Building a virtual coworker who understands what you mean, not only what you say

To build a virtual analyst and not a robot, our first challenge was to tackle conversation management. We have all seen hundreds of video on Youtube where Alexa and Siri can’t handle basic questions… and indeed: it’s hard.

So how do we tackle this problem?

Aiden is an expert system that can intelligently understand and fulfill requests using knowledge that we have taught it from the marketing world. You interact with Aiden with ordinary language, not commands, keywords or buttons, just like you would with any colleague.

Our users interact with Aiden using “natural language”. Most people think of it as extracting intent and entities from utterances — and it is indeed a key component. Yet, being able to handle a real conversation with a user involves a lot more steps. In fact, extracting entities is just the beginning of complex process.

In a nutshell, when a user asks a question, we start with the user queries, which are string phrases, and we want to build typed objects that can be manipulated, and route them to the correct action handler.

A summary of the phases we built:

Extract intent and entities
Contextualize
Consolidate
Execute
Compose an answer

1. Extract entities

From the input phrase we extract raw data that we will be able to manipulate. Our recognizer is a combination of custom pre-processors and Microsoft LUIS (https://www.luis.ai/home).

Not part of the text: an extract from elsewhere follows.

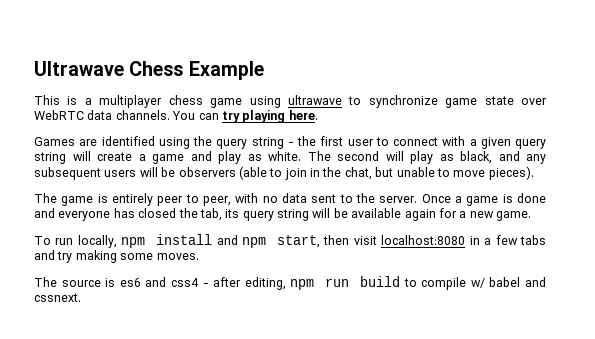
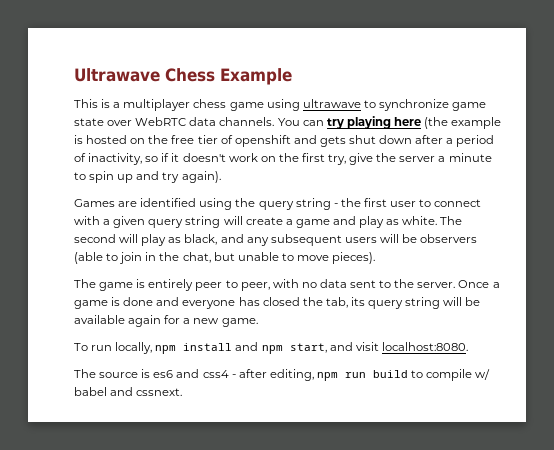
[288,110,318,120] here. -> [393,117,502,129] [74,135,495,147] [74,153,492,165] [74,171,221,183] here (the example is hosted on the free tier of openshift and gets shut down after a period of inactivity, so if it doesn't work on the first try, give the server a minute to spin up and try again).
[323,235,546,245] [34,250,199,263] then visit localhost:8080 in a few tabs and try making some moves. -> [329,342,468,351] and visit localhost:8080.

It returns a JSON data object with the recognized intents, the score, and the annotated entities.

2. Contextualize

User/Aiden interactions are rarely a single back and forth. Aiden needs to be able to understand and follow the context of the whole conversation.

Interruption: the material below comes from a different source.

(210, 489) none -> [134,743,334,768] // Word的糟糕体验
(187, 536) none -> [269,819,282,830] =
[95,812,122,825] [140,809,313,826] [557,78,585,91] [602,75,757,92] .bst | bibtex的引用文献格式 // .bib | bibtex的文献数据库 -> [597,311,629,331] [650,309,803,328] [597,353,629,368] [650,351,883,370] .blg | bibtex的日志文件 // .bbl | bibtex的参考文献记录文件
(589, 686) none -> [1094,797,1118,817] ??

A typical example is what we call “follow-ups” where the user can amend a previous query without repeating it entirely.

Handle follow-up queries

In case there are conjunctions or pronouns such as “and” or “it” the recognizer will assign the intent Follow-up and we extend the previous query

User preferences

Every marketer will have their own way to assess the performance of their campaigns. They might be looking for volume, or they might prefer to keep their spend under control etc. This will become their “Key Performance Indicator (KPI)” and it is part of what we call a user’s “preferences”.

We store them in a database, so when the user asks for her KPI, or her “performance” on various campaigns, we interpret the query based on the preferences stored in the database for this user.

Aiden also lets the user sort the results. For instance, they can ask: “what are my best performing campaigns”. Aiden needs to sort the results, and interpret the qualifier. For example “best” in terms of CPI (Cost Per Installation) actually means “lowest CPI”.

3. Consolidate

One of the differences a chat interface has with other web or desktop applications is that the navigation is free and queries can be missing some requirements. Some applications can use forms that need to be validated. In our case, we prompt for missing parameters until the query can be handled.

Keeping the same example as previously, if the user asks “What are my best performing campaigns?” for the first time, we have not KPI in the database. We prompt for the KPI and give a list of possibilities from the metrics available to the user.

Then we will store the given KPI value and consolidate the query with the chosen metric.

Similarly, the account is required, and in case of users with multiple accounts setup we can ask for which account in case of a new session.

4. Execute

We send the finalized queries to the backends to get the results.

A single user request can translate into multiple queries. For example if the user asks for an “account overview”, Aiden interprets it as :

Query on 3 most spending campaigns
Query on 3 campaigns with the worst cpi
Query on 3 campaigns with the best cpi

All queries are sent to the backends and Aiden collects the results.

5. Compose an answer

The results are given to a message builder, which does some operations that reverse the decoder.

For example a country code UK is converted to “United Kingdom”.

The account name is also displayed using the accounts database.

Output

The result converted to a Message object of the Microsoft Bot Framework (https://docs.botframework.com).

In the platforms that need or require it such as Slack, we augment this Message object with custom funcionalities (https://docs.microsoft.com/en-us/bot-framework/dotnet/bot-builder-dotnet-channeldata).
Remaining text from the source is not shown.